In spite of Sotheby’s producing a 14-page report insisting it’s an original, the buyer is now seeking other independent verdicts.
Now the issue of dodgy art shenanigans has caught the attention of the mighty Party’s Central Commission for Discipline Inspection. As well as the counterfeit element, they don’t like the art world being used as a conduit for officials to launder bribes.
Buying favours from officials with gifts of art has become so popular it’s spawned a new phrase: “yahui”, or “elegant bribery”. It even rated a mention in dispatches by China’s anti-graft watchdog last week, after wider investigations into corrupt cadres last year.
China’s discipline commission said it had received 1.95 million reports (up 49% from 2012) of corrupt behaviour. More than 180,000 Party members were disciplined, while at least 31 senior officials are under investigation or being prosecuted, reports WIC.

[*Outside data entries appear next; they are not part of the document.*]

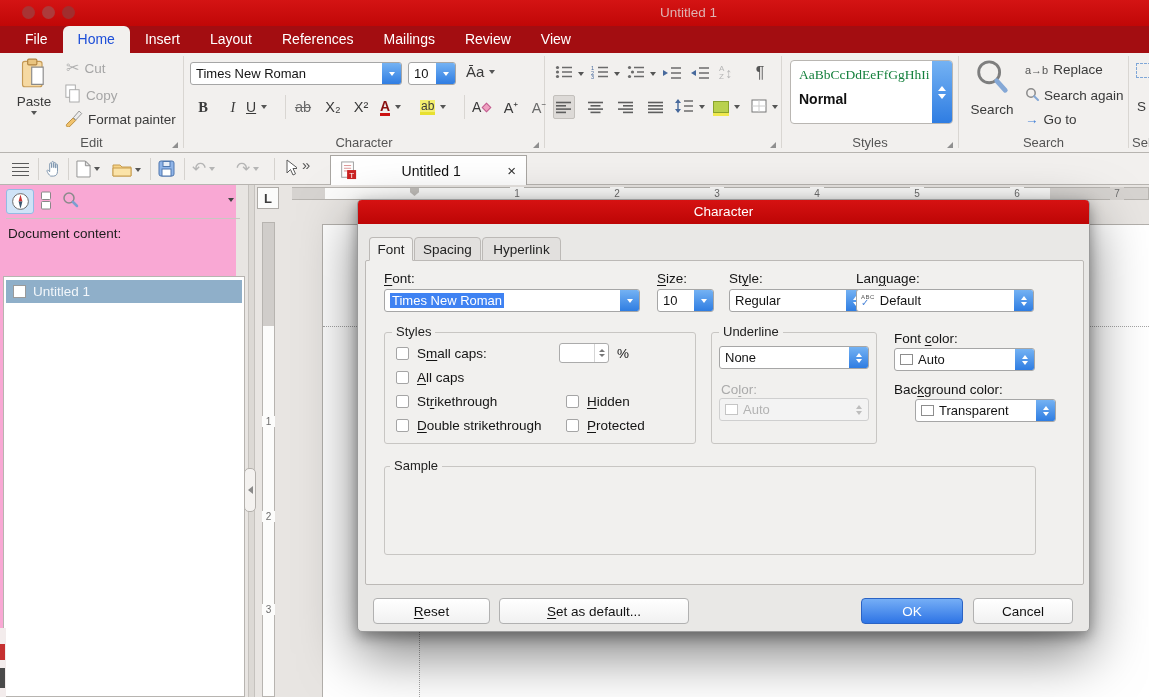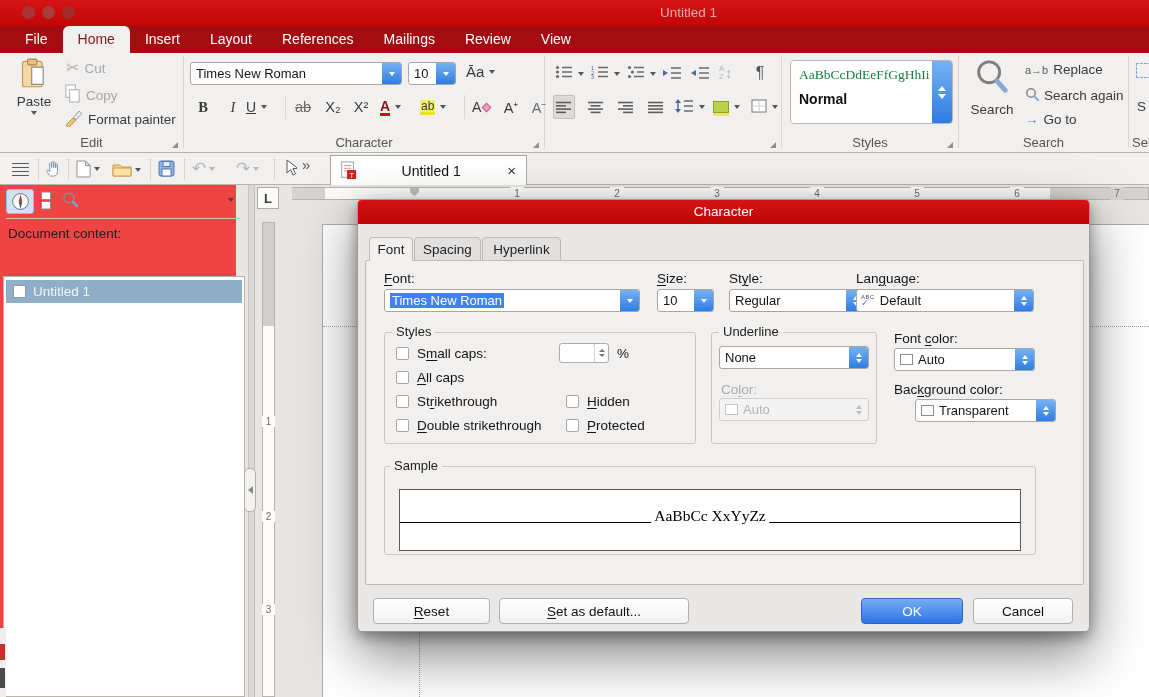"Home" .menu-item.active { color: #7f1d1d -> #1d4ed8 }
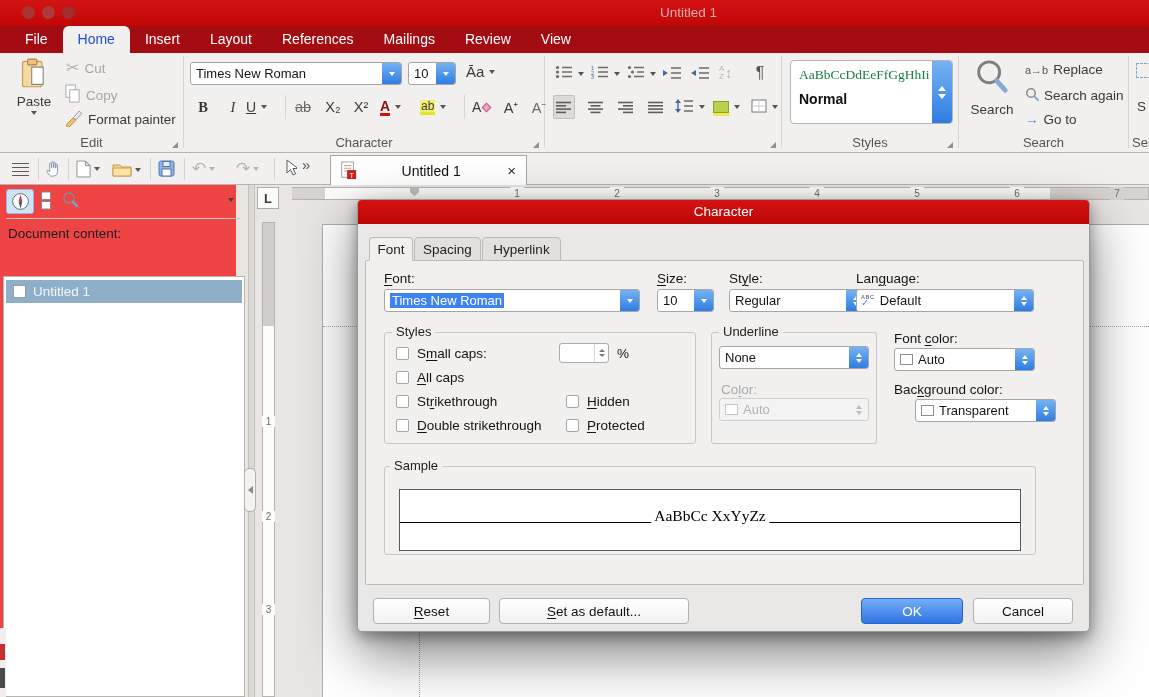"Document content:" #sidebar { background: #ef4444 -> #f9a8d4 }
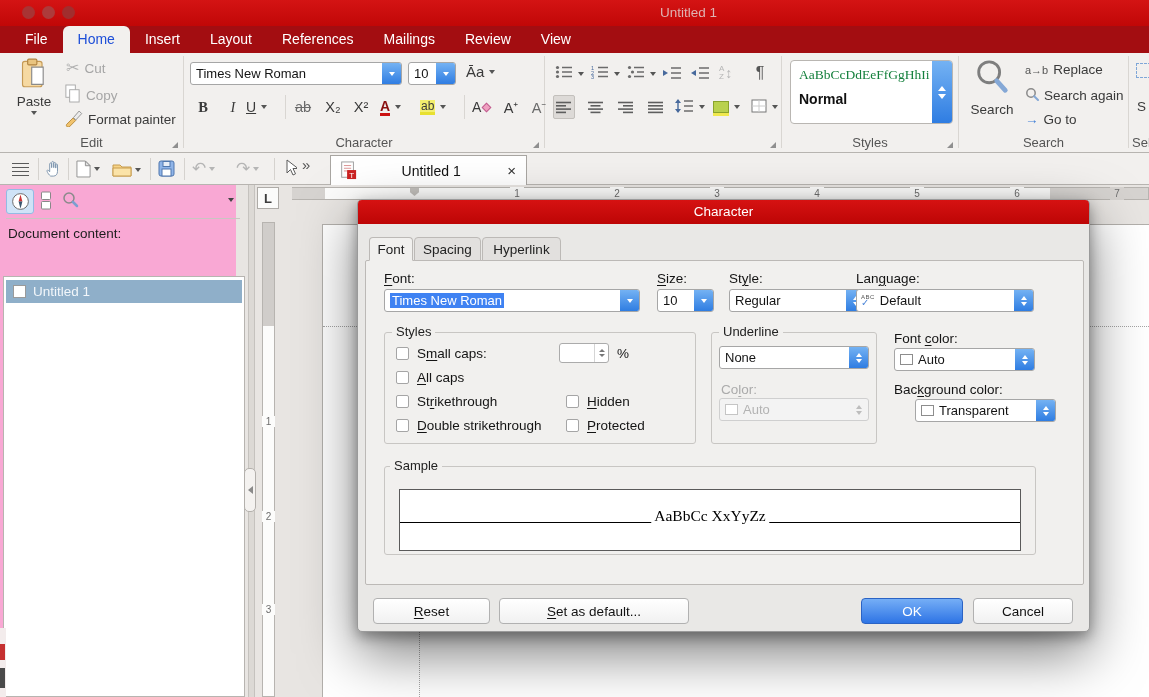"AaBbCc XxYyZz" div { html: <div> <div></div> <span>AaBbCc XxYyZz</span> </div> -> none }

Jewellery and paintings popular currency
The biggest fish caught were senior bosses in the oil sector and at the economic planner, the NDRC. Enter one Ni Fake, the former deputy governor of Anhui province, who popped up when the China Discipline Inspection Daily, the corruption watchdog’s newspaper published his case.
Ni headed Anhui’s land resources in 2008 but apparently also served – without Party permission – as the chairman of the province’s jewellery association, reports WIC. The China Discipline Inspection Daily found that 80 per cent of the bribes Ni took were jade and paintings.

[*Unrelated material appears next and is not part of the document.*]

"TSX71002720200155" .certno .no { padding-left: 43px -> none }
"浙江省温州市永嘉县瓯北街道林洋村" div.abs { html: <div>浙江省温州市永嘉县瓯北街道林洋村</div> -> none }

Once arrested, Ni told investigators that gemstones were “more elegant, more civilised and more meaningful when passed on to offspring.” Clearly a man of refinement and taste. More importantly, they were portable. “Jades and paintings offer investment value and easy storage,” Ni explained. “Insiders know you have such a hobby. Outsiders don’t know how much they are worth.”
The crafty cadre’s goodie collection was so large that he asked a business chum to build an exhibition centre to house his loot, to disguise his ownership, but Ni was caught before it was built. The discipline commission said inspectors also confiscated 90 paintings from his family.
Ni isn’t alone, there have been other examples. WIC reports that Qiushi, another high-level Party journal, commented: “senior officials letting such hobbies be known is as good as soliciting bribes publicly,” it claimed. “Ni Fake’s case is a stern warning for these officials.”
China Business News noted that it was unusual for Ni’s case to get so much air play – especially as he is still under judicial prosecution. They concluded the corruption watchdog was “pointing its sword” to deter further cases of yahui. The question is, once caught and confiscated, what happens to the loot and the proceeds?